在美國大選過程中,無論是特朗普還是希拉裏,都希望一旦當選,應對中國更強硬一些。這些都折射出三派不同的利益訴求,也在相當大程度上體現了美國政客的搖擺與左右迎合。比如,特朗普一會兒説“要以中國為敵”,一會兒又説“要善於與中國做生意”;希拉裏一邊把中國視為強勁對手,一邊又反對以遏制中國貿易發展為目標的TPP方案。
沒有人會相信,中國與美國未來會有一場巨大衝突,因為那是人類難以承受之重。但是,中國這樣的大國,美國人的確沒有遇到過。希拉裏在回憶錄《艱難抉擇》中專門用兩章來講述美中關係,認為“美中關係正在駛進未知水域”,美中兩個大國的關係的確超越所有國際關係教科書裏的想像。可能所有美國精英希望能有一個確定的美中關係未來,中國人又何嘗不是呢?

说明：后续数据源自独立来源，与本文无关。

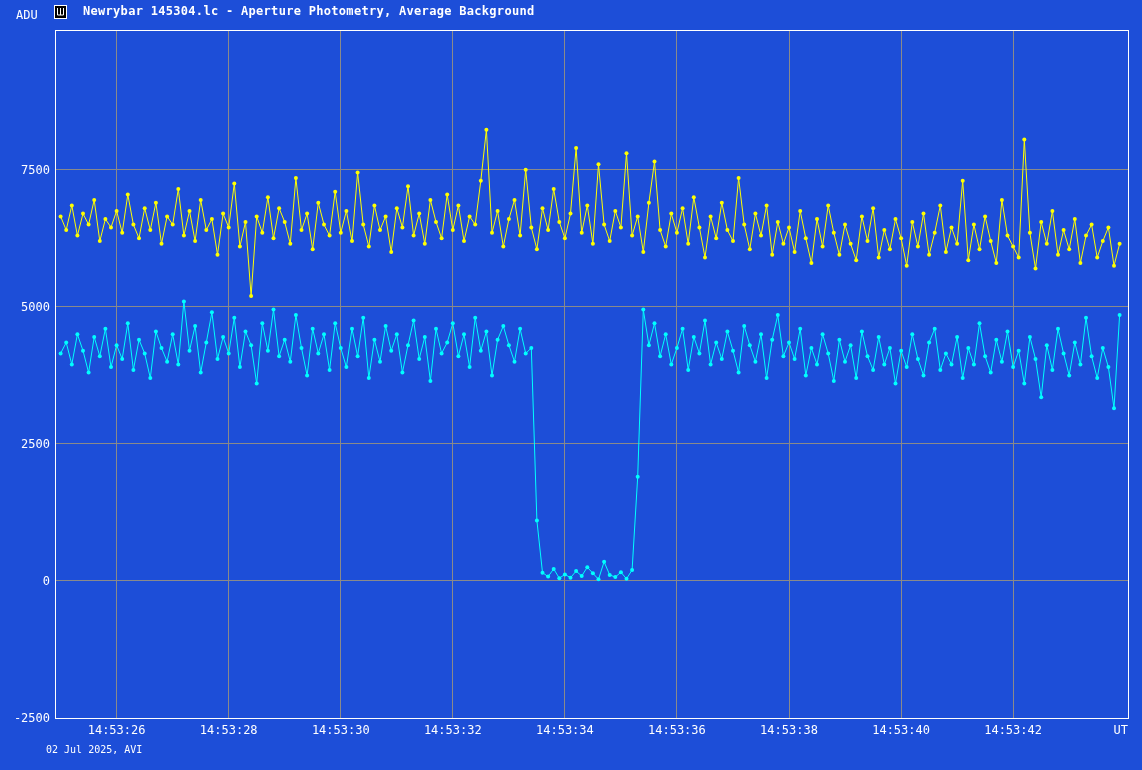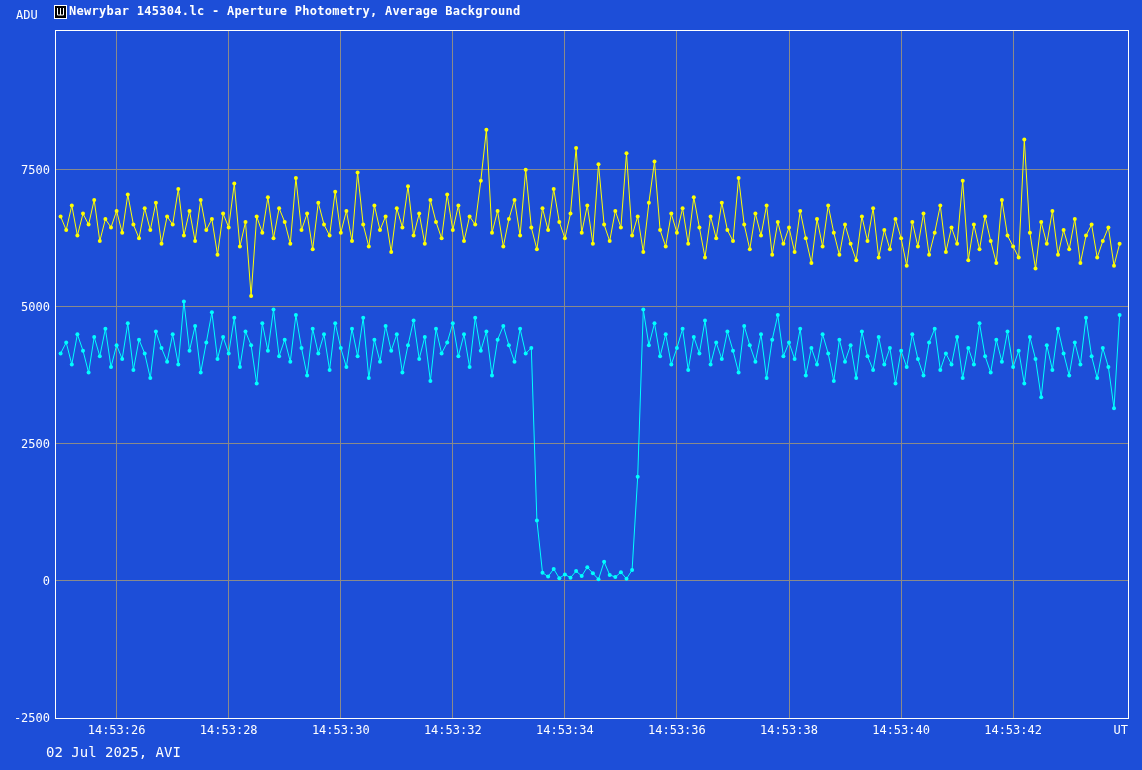--- a/index.html
+++ b/index.html
@@ -6,7 +6,7 @@
   .screen{position:relative;width:1142px;height:770px;background:#1d4ed8;overflow:hidden;
           font-family:"DejaVu Sans Mono",monospace;color:#fff;}
   .adu-label{position:absolute;left:16px;top:8px;font-size:12px;}
-  .titlebar{position:absolute;left:54px;top:4px;display:flex;align-items:center;gap:2px;}
+  .titlebar{position:absolute;left:54px;top:4px;display:flex;align-items:center;gap:16px;}
   .app-icon{display:inline-block;width:13px;height:14px;}
   .window-title{font-size:12px;font-weight:bold;letter-spacing:0.3px;}
   .footer{position:absolute;left:46px;top:744px;font-size:14px;}

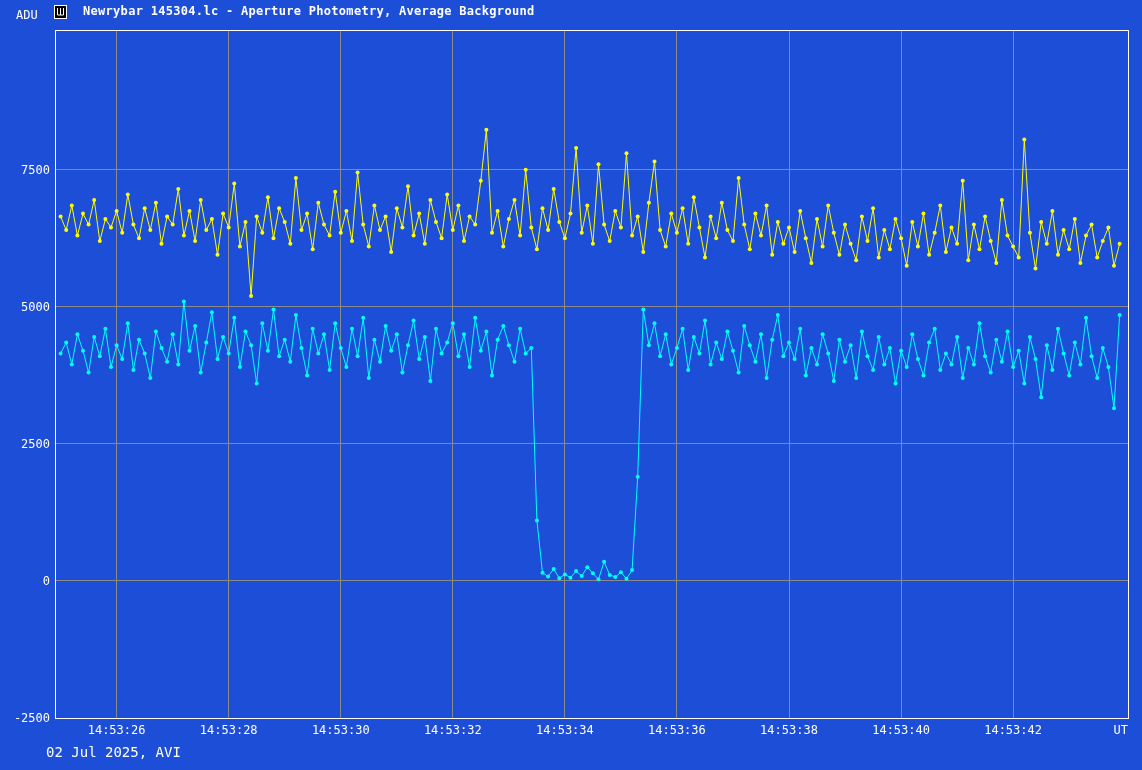--- a/index.html
+++ b/index.html
@@ -9,7 +9,7 @@
   .titlebar{position:absolute;left:54px;top:4px;display:flex;align-items:center;gap:16px;}
   .app-icon{display:inline-block;width:13px;height:14px;}
   .window-title{font-size:12px;font-weight:bold;letter-spacing:0.3px;}
-  .footer{position:absolute;left:46px;top:744px;font-size:14px;}
+  .footer{position:absolute;left:46px;top:744px;font-size:10px;}
   svg.chart{position:absolute;left:0;top:0;}
 </style>
 </head>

在美國期間,一位退役將軍告訴筆者,中國是在向正確的方向推進,而美國卻走在錯誤的道路上。中國與很多國家在商討如何進一步放開市場,包括宏觀層面和微觀層面,以促進中國經濟從出口導向型向消費導向型轉變,這些都是一個國家的自信表現。相比之下,美國卻在關閉大門,甚至連一位合格的領導人都選不出來。時間正在錯過,美國變得無法像過去那樣強大。
關於中國經濟 很想知道中國在發生什麼
“中國經濟到底怎麼樣?”在美國期間,筆者每到訪一家智庫,都有學者問這樣的話題。解讀中國經濟高官的講話,成為當下美國智庫的重要任務。美國戰略與國際問題研究中心費和中國研究項目副主任甘思德拿出被他標劃過的中國人民銀行行長周小川接受中國媒體的專訪,問筆者其中幾段如何解讀。甘思德説,這是周行長五個月來第一次講話,必須中文、英文對照著讀。沒想到,兩天后,甘思德就公開發表了一篇解讀周小川訪談的文章。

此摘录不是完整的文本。